Long stood the Duke gazing, immobile. One thing alone ruffled his deep inward calm. This was the thought that he must presently put off from him all his splendour, and be his normal self.

The shadow passed from his brow. He would go forth as he was. He would be true to the motto he wore, and true to himself. A dandy he had lived. In the full pomp and radiance of his dandyism he would die.

His soul rose from calm to triumph. A smile lit his face, and he held his head higher than ever. He had brought nothing into this world and could take nothing out of it? Well, what he loved best he could carry with him to the very end; and in death they would not be divided.

The smile was still on his face as he passed out from his room. Down the stairs he passed, and "Oh," every stair creaked faintly, "I ought to have been marble!"

And it did indeed seem that Mrs. Batch and Katie, who had hurried out into the hall, were turned to some kind of stone at sight of the descending apparition. A moment ago, Mrs. Batch had been hoping she might yet at the last speak motherly words. A hopeless mute now! A moment ago, Katie's eyelids had been red with much weeping. Even from them the colour suddenly ebbed now. Dead-white her face was between the black pearl and the pink. "And this is the man of whom I dared once for an instant hope that he loved me!"—it was thus that the Duke, quite correctly, interpreted her gaze.

To her and to her mother he gave an inclusive bow as he swept slowly by.
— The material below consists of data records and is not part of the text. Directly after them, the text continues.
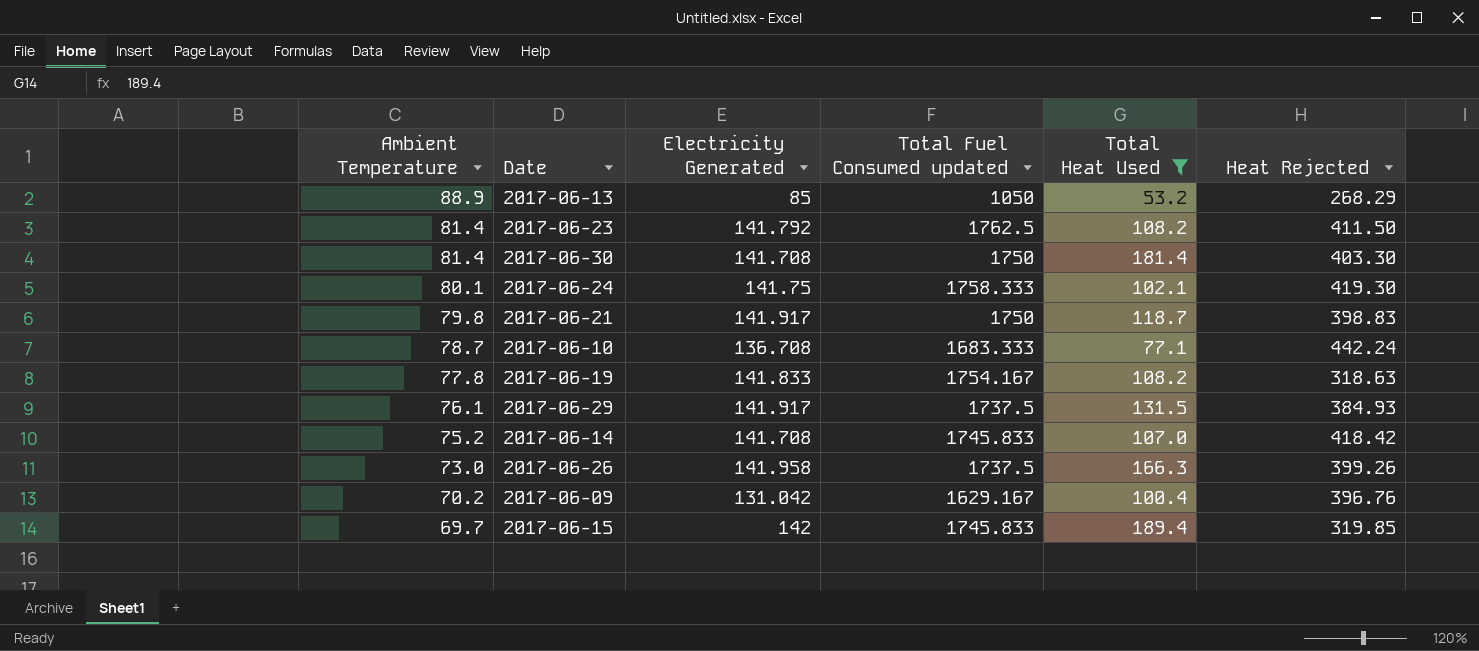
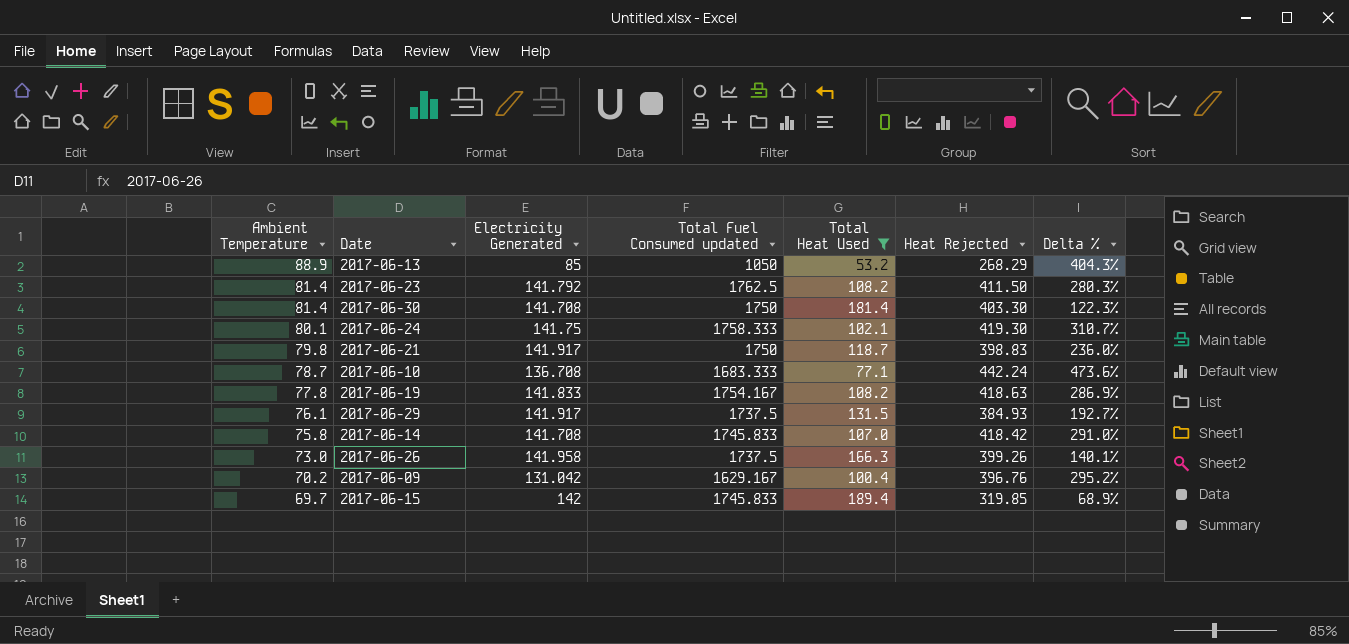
column Delta % | formula: none -> ([Heat Rejected] - [Total Heat Used]) / [Total Heat Used]
2017-06-19 | Heat Rejected: 318.63 -> 418.63
2017-06-14 | Ambient Temperature: 75.2 -> 75.8

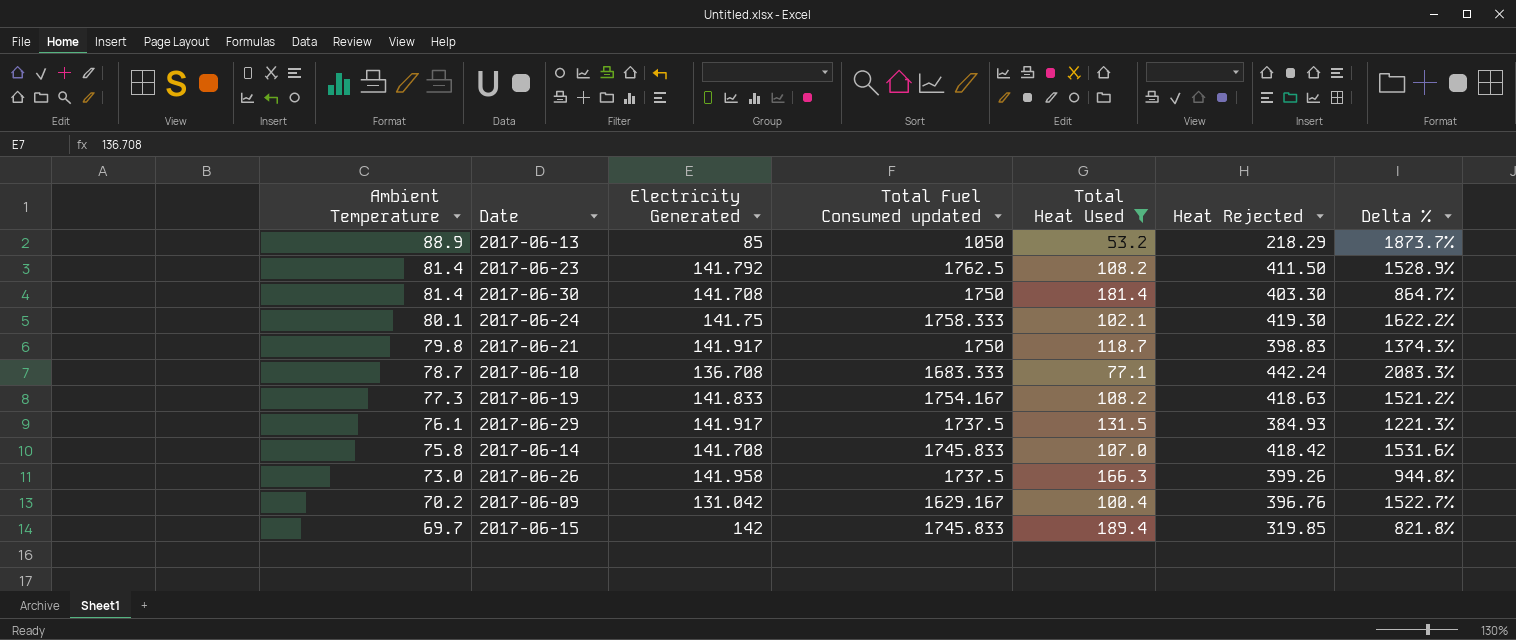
column Delta % | formula: ([Heat Rejected] - [Total Heat Used]) / [Total Heat Used] -> ([Total Fuel Consumed updated] - [Total Heat Used]) / [Total Heat Used]
2017-06-13 | Heat Rejected: 268.29 -> 218.29
2017-06-19 | Ambient Temperature: 77.8 -> 77.3

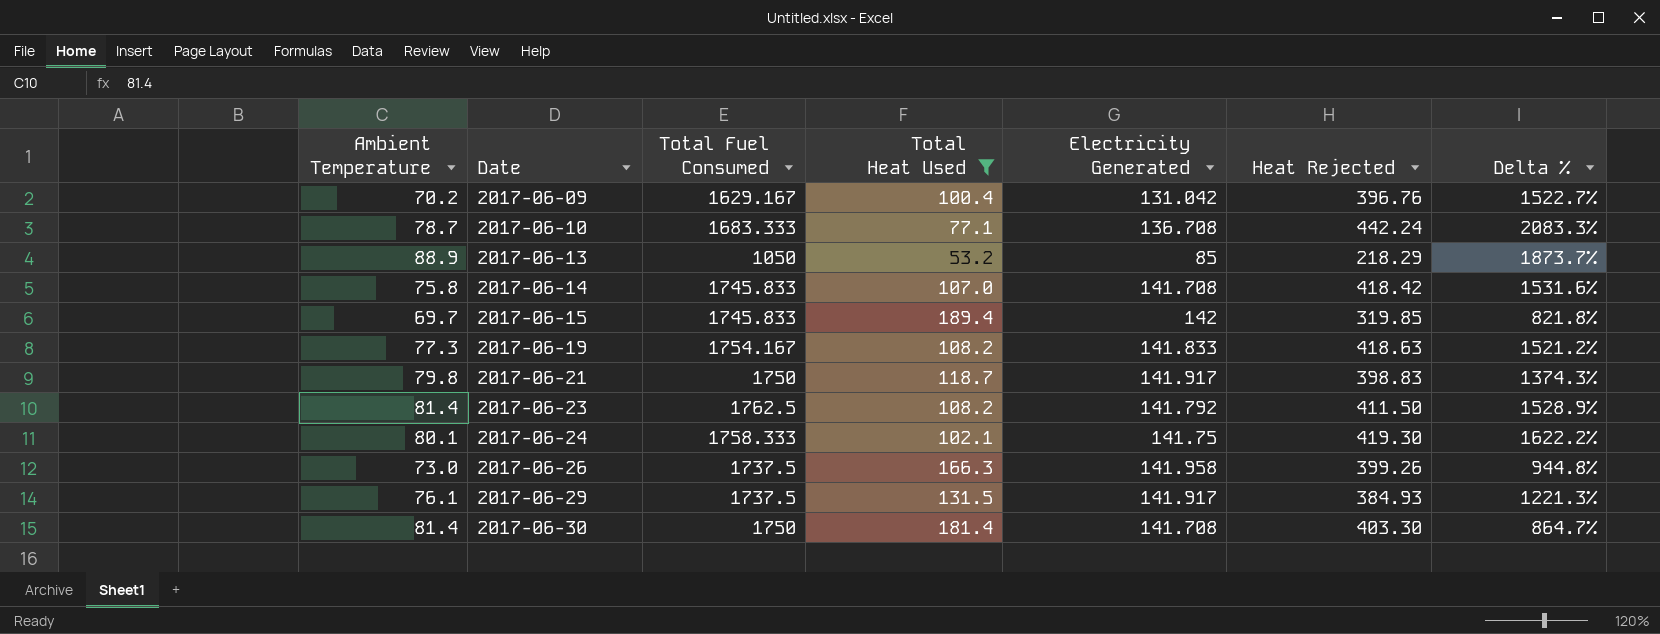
row order: Ambient Temperature descending -> Date ascending
column name: Total Fuel Consumed updated -> Total Fuel Consumed
column Electricity Generated | position: 3 -> 5

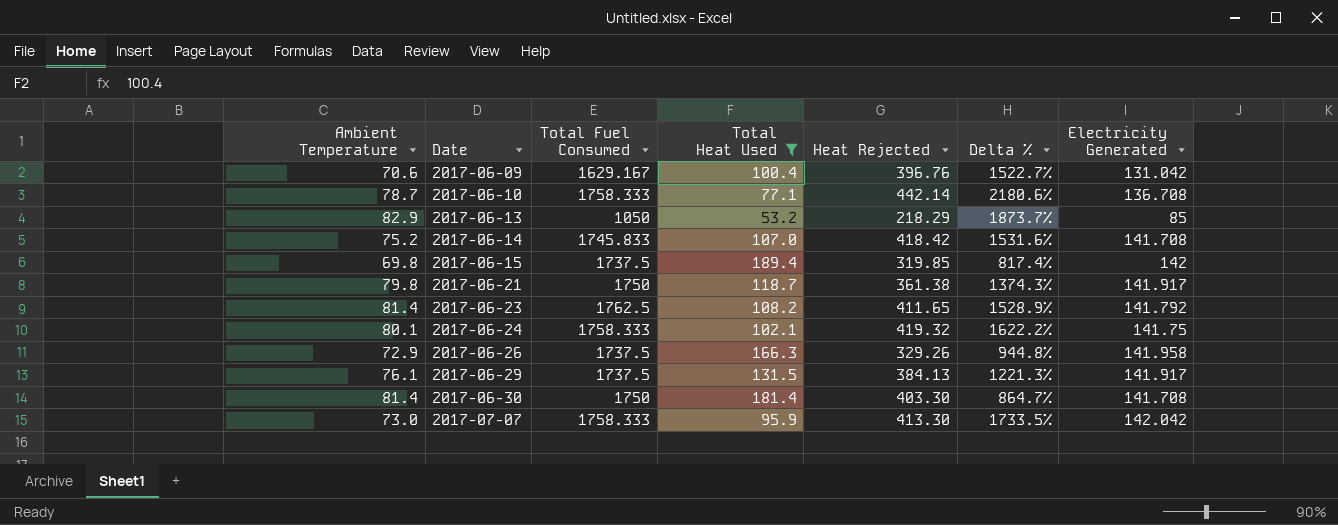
column Electricity Generated | position: 5 -> 7
row 2017-06-19: 77.3 | 1754.167 | 108.2 | 141.833 | 418.63 | 1521.2% -> none
2017-06-09 | Ambient Temperature: 70.2 -> 70.6
2017-06-10 | Total Fuel Consumed: 1683.333 -> 1758.333
2017-06-10 | Heat Rejected: 442.24 -> 442.14
2017-06-10 | Delta %: 2083.3% -> 2180.6%
2017-06-13 | Ambient Temperature: 88.9 -> 82.9
2017-06-14 | Ambient Temperature: 75.8 -> 75.2
2017-06-15 | Ambient Temperature: 69.7 -> 69.8
2017-06-15 | Total Fuel Consumed: 1745.833 -> 1737.5
2017-06-15 | Delta %: 821.8% -> 817.4%
2017-06-21 | Heat Rejected: 398.83 -> 361.38
2017-06-23 | Heat Rejected: 411.50 -> 411.65
2017-06-24 | Heat Rejected: 419.30 -> 419.32
2017-06-26 | Ambient Temperature: 73.0 -> 72.9
2017-06-26 | Heat Rejected: 399.26 -> 329.26
2017-06-29 | Heat Rejected: 384.93 -> 384.13
row 2017-07-07: none -> 73.0 | 1758.333 | 95.9 | 413.30 | 1733.5% | 142.042

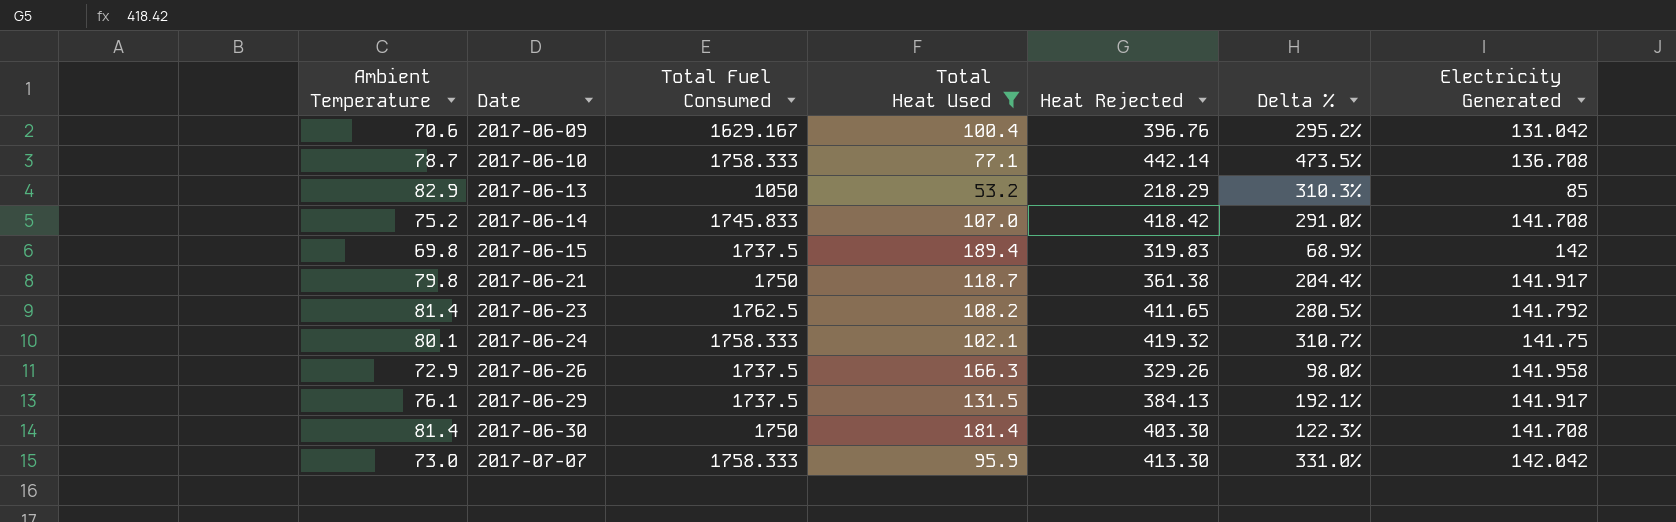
column Delta % | formula: ([Total Fuel Consumed] - [Total Heat Used]) / [Total Heat Used] -> ([Heat Rejected] - [Total Heat Used]) / [Total Heat Used]
2017-06-15 | Heat Rejected: 319.85 -> 319.83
Stone was the matron, and stone the maid.

Stone, too, the Emperors over the way; and the more poignantly thereby was the Duke a sight to anguish them, being the very incarnation of what themselves had erst been, or tried to be. But in this bitterness they did not forget their sorrow at his doom. They were in a mood to forgive him the one fault they had ever found in him—his indifference to their Katie. And now—o mirum mirorum—even this one fault was wiped out.

For, stung by memory of a gibe lately cast at him by himself, the Duke had paused and, impulsively looking back into the hall, had beckoned Katie to him; and she had come (she knew not how) to him; and there, standing on the doorstep whose whiteness was the symbol of her love, he—very lightly, it is true, and on the upmost confines of the brow, but quite perceptibly—had kissed her.

XIX


And now he had passed under the little arch between the eighth and the ninth Emperor, rounded the Sheldonian, and been lost to sight of Katie, whom, as he was equally glad and sorry he had kissed her, he was able to dismiss from his mind.